Okuldan gelir, ödevlerimizi yapıyor gibi yaptıktan sonra hava kararana kadarki zamanı ‘dışarıda’ geçirebilmek için fırsat kollardık. Sonbahar günlerinin kısalığını hiç de göz önünde bulundurmayan annelerimizin yanına, duvar diplerinden, köşeleri gözleyerek yavaş yavaş gider, önce çok da merhamet hislerine hitap etmeden ama inisiyatifin onun elinde olduğunu gayet iyi bilerek ‘sokağa’ çıkmak için izin isterdik. O zaman çıkılabilecek sokaklarımız vardı. Boş arsalar, kaldırımlar, apartman bahçeleri çocukların özerk bölgeleriydi. Anneler gözleri arkada kalmadan ‘sokağa’ çıkma taleplerini kabul ederdi. Annemiz, ilk sorduğumuzda hiçbir şart ileri sürmeden izin verirse bu bayram demekti. Ama genellikle önce yalvartma sonra küçük bir sorgu faslı gelir, ardından şartlar masaya konurdu. “Ödevini yaptın mı?” sorgunun en can alıcı sorusuydu. Bu soru ya geçiştirilir ya da “Gelince yapıcam, söz!” diye teminat verilirdi. Eğer bu fasıl başarıyla atlatılırsa, “Akşam ezanı okunmadan gel”, “Babandan önce evde ol”, “Çamurla oynamak yok”, “Oynarken ‘gocuğunu’ çıkarma”, “Çişin gelince eve gel” şeklindeki ültimatomlar sıralanırdı. Tabii çocuk olmak demek, şartları zorlamak demektir. Anneler de bunu gayet iyi bilir.

Güzelce üst baş giyilir ve ‘düzgün’ bir şekilde, şartlar çoktan unutulmuş olarak dışarı fırlanırdı. Bazı çocuklar, annelerinin hangi imkânları zorlayarak yaptıkları ‘kışlık’ reçellerden, yarım ekmek içine aşırdıkları, kumanyalarını da yanlarında getirirlerdi. Benim gibi çocuklar bu kumanyalara biraz iç geçirerek, ağızlarının suyu akarak bakarlardı. Çünkü her anne, bu kumanyalara vize vermez, “Evde yiyeceksen vereyim, bulan var, bulamayan var” diyerek, çıktıktan iki dakika sonra kapıda biten ve aslında aç olmayan çocuklarının taleplerini reddederlerdi.

Sokaksa apayrı bir alemdi.
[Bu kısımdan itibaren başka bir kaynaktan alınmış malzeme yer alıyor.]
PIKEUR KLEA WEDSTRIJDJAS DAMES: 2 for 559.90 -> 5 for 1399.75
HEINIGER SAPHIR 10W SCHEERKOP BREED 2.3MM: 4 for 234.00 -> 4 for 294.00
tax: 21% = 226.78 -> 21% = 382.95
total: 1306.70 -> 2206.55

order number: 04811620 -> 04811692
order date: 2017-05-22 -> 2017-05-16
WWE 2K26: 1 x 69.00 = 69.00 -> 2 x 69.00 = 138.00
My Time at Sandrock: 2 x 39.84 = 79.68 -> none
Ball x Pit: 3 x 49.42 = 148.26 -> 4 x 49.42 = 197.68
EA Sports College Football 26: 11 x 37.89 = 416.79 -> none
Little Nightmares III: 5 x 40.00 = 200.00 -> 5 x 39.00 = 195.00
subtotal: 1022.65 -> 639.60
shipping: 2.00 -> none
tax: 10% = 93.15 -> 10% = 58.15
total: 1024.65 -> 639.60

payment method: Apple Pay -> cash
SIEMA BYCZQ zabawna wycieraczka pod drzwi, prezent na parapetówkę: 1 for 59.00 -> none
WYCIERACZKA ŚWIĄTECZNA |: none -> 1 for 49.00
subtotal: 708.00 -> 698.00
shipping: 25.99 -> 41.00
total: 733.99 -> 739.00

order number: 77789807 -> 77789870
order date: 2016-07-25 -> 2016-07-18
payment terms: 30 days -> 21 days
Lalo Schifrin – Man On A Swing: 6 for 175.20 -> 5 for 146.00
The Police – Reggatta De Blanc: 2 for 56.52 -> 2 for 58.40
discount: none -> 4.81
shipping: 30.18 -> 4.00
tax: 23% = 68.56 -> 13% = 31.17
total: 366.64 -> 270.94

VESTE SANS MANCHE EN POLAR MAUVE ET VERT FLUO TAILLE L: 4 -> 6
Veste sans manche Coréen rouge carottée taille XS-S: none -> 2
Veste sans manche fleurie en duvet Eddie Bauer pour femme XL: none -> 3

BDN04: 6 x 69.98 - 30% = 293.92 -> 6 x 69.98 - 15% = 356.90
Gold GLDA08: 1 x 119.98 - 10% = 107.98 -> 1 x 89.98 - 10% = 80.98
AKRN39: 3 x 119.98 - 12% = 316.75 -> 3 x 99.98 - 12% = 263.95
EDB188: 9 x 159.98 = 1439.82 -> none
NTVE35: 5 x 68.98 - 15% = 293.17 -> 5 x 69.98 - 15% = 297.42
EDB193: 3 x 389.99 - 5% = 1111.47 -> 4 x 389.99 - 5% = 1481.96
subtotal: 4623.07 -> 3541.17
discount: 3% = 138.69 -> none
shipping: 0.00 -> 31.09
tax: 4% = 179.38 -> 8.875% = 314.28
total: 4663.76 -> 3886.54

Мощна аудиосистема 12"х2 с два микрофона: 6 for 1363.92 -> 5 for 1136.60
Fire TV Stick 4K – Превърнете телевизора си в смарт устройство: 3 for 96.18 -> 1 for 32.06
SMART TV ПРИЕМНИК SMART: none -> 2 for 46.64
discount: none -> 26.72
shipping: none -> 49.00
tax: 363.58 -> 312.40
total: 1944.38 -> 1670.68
Kızların oyunları daha evcil bir durum arz ederken, erkek çocuklar ilk çağlardan kalan avlanma ve ele geçirme dürtülerini, biraz daha giyinik olmak kaydıyla devam ettiren oyunlar oynarlardı. Sokağın başında ya da yeni yeni yükselmeye başlayan apartmanların arasında kalan boş arsalar, sokakların bizzat kendileri, apartmanların önleri karanlık çökünceye kadar birçok meydan savaşına sahne olur, birkaç kez el değiştirirdi.

Hem temizleyici, hem nemlendirici, hem yapıştırıcı…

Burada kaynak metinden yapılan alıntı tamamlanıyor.